Problem: Using the data below, set down every line from the one containing "- Web page: https://www.kotlinvsjava.com" through the one containing "- ./make.coffee dev", inclusive and unchanged. Pictures are to be skipped.

Dataset excerpts:
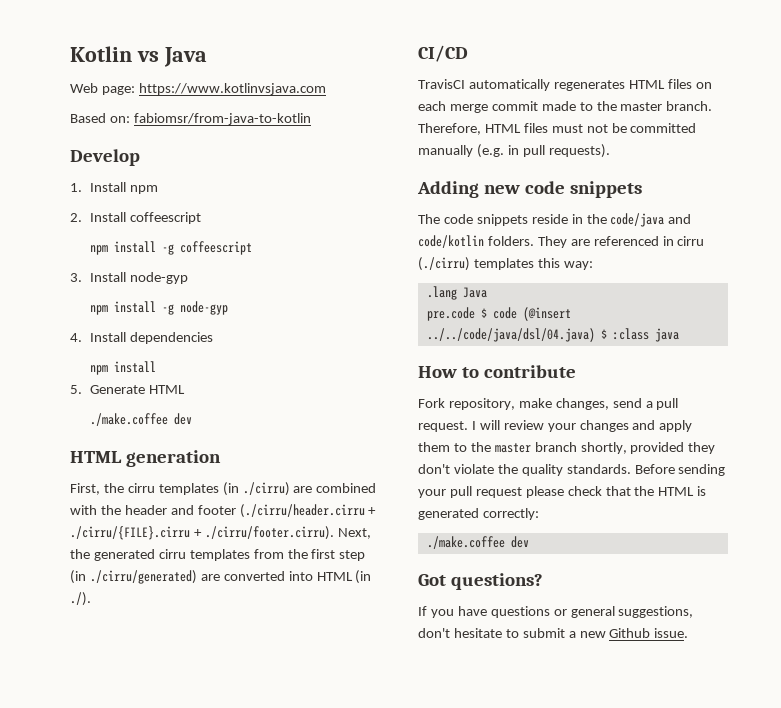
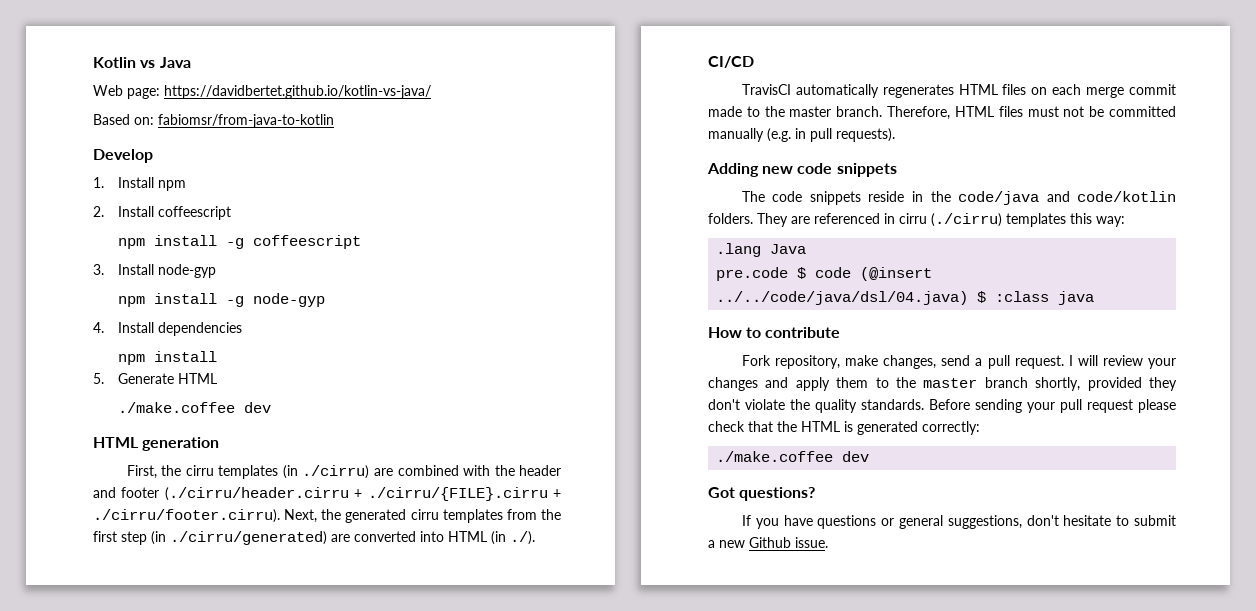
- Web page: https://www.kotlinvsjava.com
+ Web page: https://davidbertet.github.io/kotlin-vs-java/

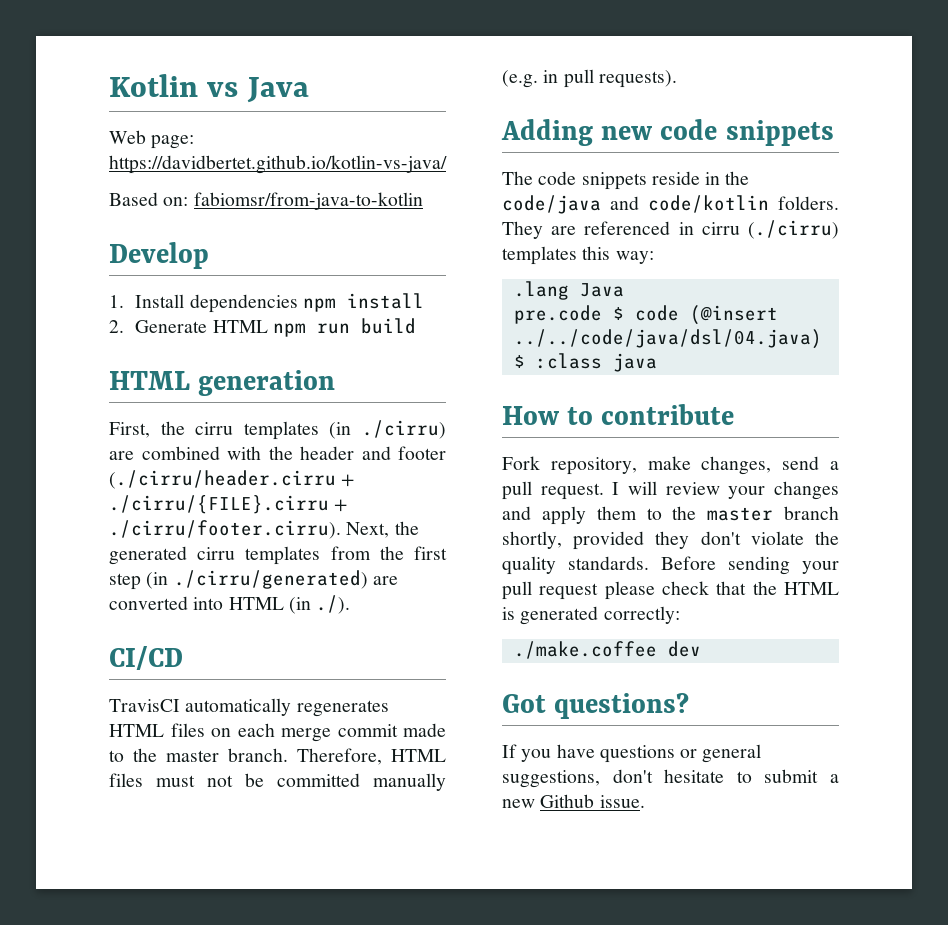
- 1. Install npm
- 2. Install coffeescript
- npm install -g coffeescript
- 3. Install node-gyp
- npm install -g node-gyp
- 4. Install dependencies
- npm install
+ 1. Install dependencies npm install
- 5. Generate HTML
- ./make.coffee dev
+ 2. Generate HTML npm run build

==

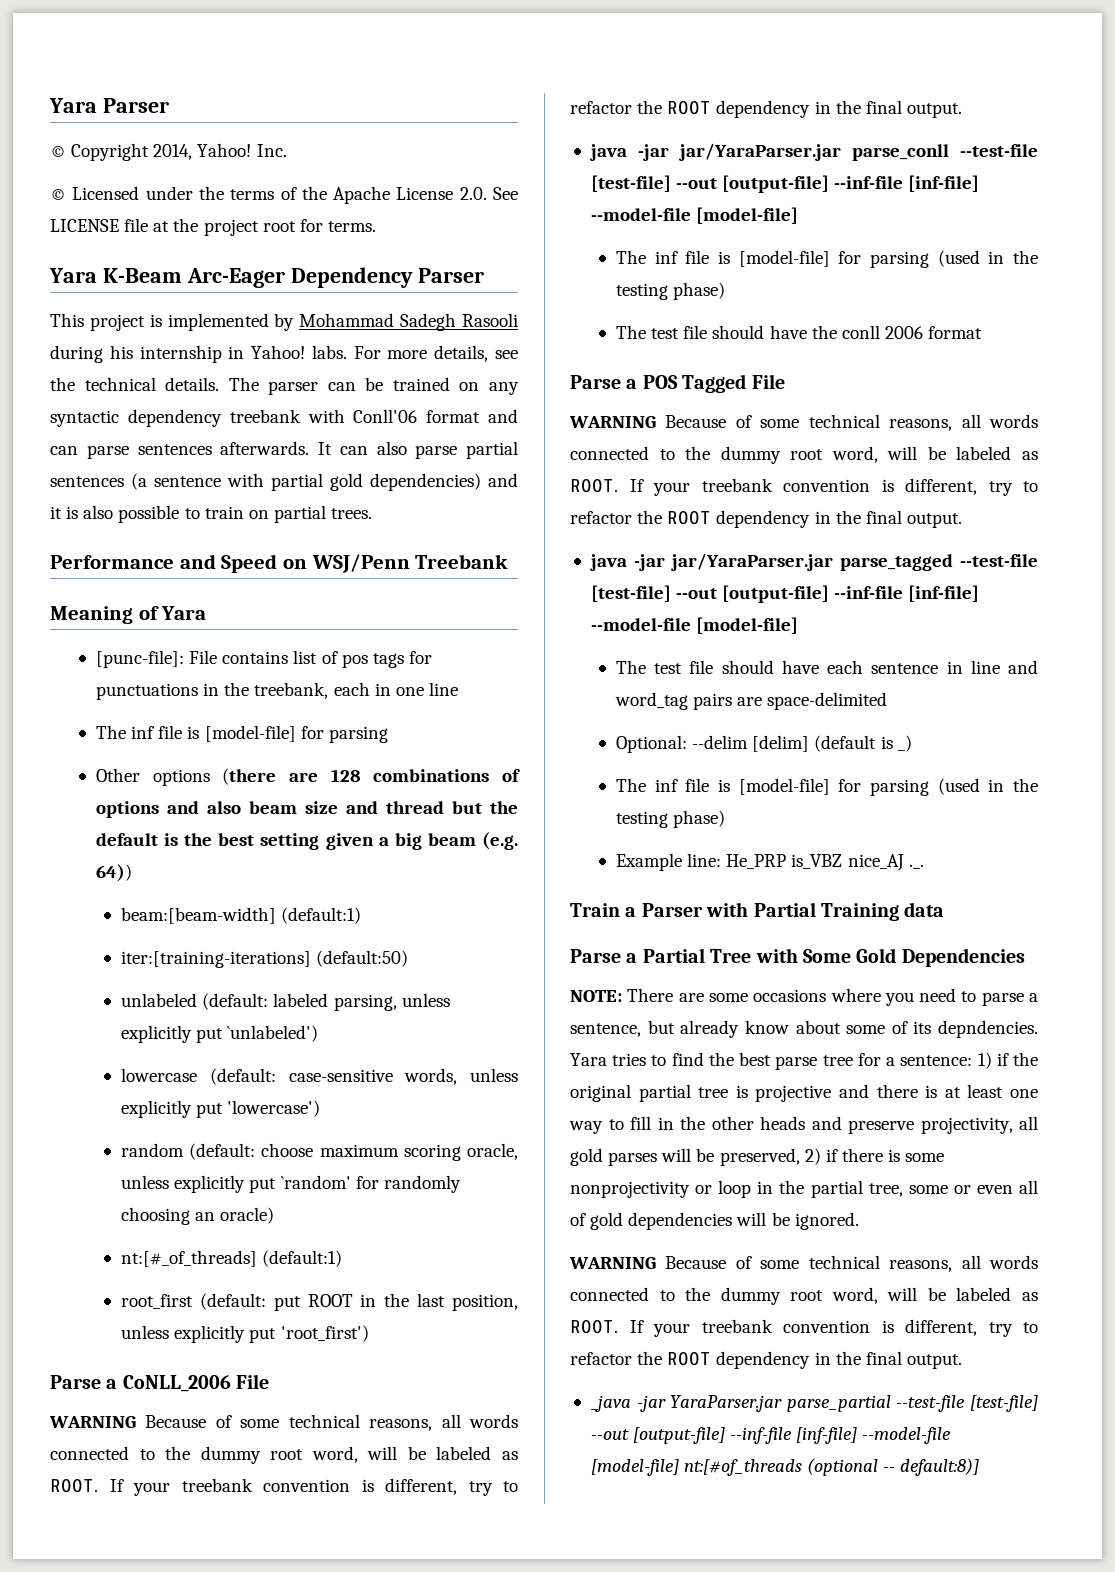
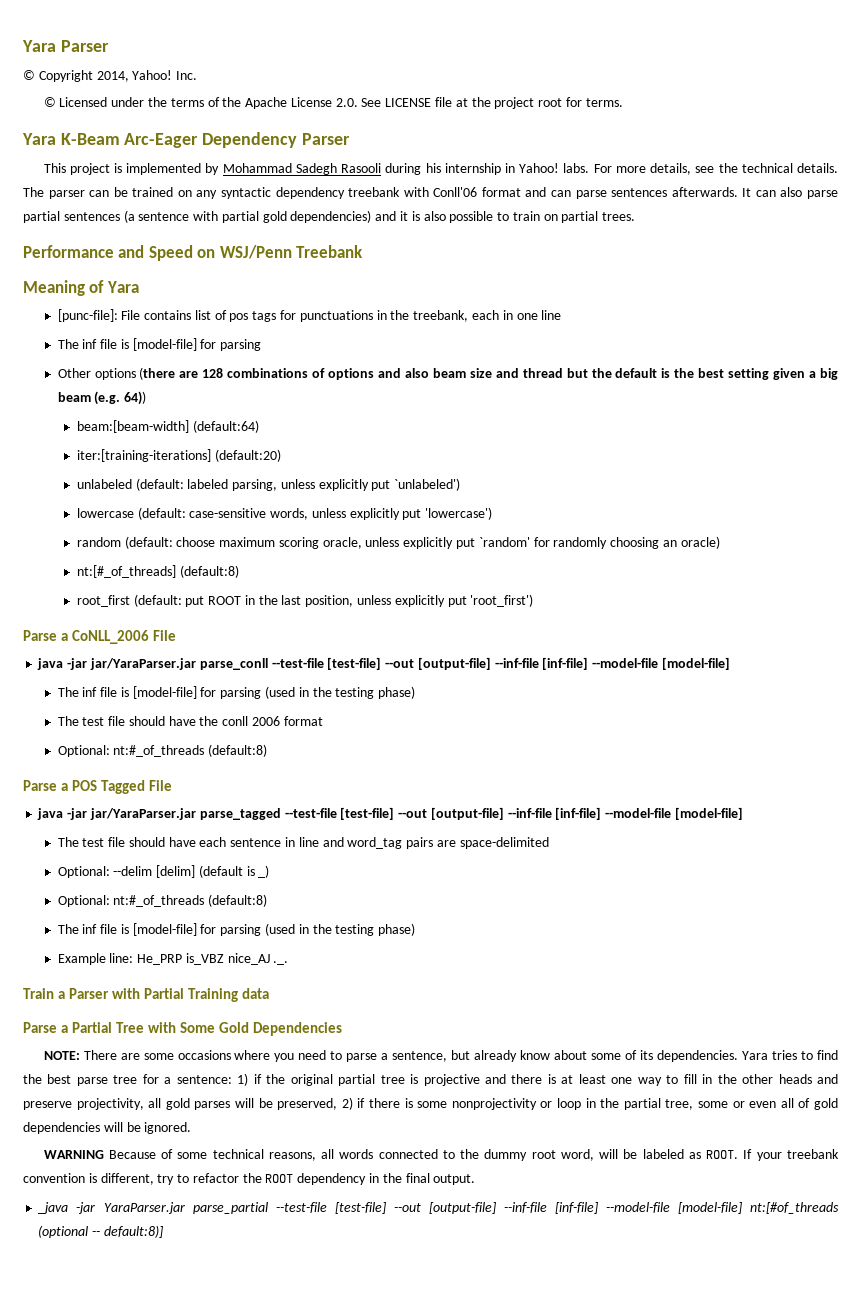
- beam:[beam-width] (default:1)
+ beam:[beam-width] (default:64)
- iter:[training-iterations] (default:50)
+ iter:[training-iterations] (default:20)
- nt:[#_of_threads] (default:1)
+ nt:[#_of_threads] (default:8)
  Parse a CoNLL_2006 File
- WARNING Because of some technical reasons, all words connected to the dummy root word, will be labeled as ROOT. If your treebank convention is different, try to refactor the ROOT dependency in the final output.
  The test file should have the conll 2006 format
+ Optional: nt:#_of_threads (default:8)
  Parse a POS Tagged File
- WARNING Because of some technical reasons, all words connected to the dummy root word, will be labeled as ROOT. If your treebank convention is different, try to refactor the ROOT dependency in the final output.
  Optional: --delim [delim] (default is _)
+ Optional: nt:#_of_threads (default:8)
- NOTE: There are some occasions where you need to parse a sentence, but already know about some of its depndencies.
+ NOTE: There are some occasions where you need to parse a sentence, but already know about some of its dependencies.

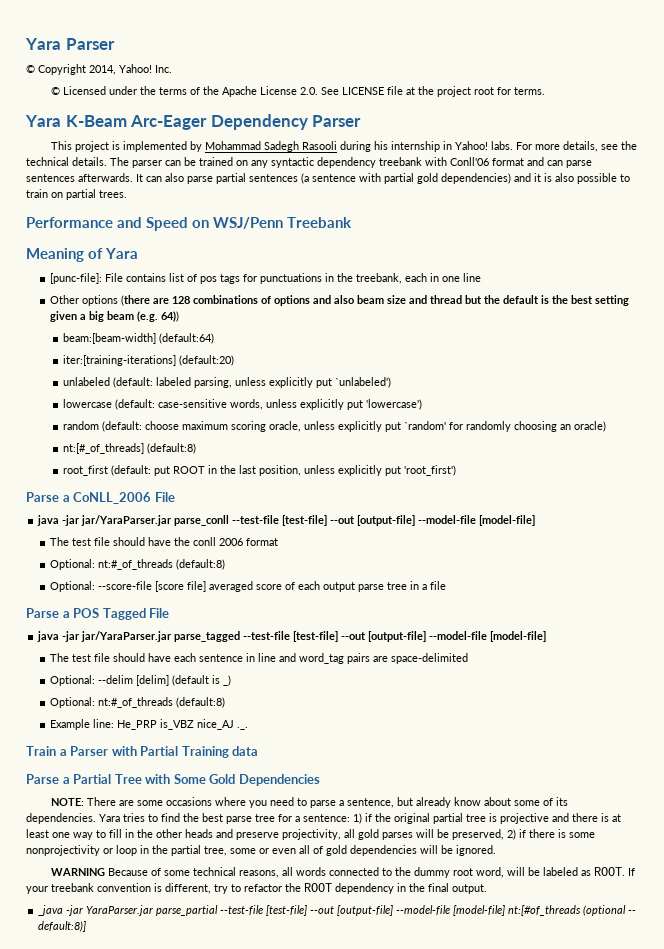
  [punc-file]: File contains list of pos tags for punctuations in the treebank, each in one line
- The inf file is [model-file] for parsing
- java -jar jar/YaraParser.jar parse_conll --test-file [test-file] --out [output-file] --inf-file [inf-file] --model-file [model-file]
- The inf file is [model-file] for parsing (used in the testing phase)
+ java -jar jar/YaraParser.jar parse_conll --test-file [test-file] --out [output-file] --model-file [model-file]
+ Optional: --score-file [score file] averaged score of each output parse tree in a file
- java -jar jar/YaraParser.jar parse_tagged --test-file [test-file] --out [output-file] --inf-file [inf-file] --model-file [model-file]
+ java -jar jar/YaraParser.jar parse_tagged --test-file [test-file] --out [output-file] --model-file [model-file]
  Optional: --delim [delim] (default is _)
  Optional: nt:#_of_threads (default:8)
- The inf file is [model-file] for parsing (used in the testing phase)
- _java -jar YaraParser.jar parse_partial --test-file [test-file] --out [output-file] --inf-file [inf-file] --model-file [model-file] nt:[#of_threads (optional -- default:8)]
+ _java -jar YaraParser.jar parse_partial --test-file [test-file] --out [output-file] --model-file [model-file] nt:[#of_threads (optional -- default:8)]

Answer for the task:
- Web page: https://www.kotlinvsjava.com
+ Web page: https://davidbertet.github.io/kotlin-vs-java/

- 1. Install npm
- 2. Install coffeescript
- npm install -g coffeescript
- 3. Install node-gyp
- npm install -g node-gyp
- 4. Install dependencies
- npm install
+ 1. Install dependencies npm install
- 5. Generate HTML
- ./make.coffee dev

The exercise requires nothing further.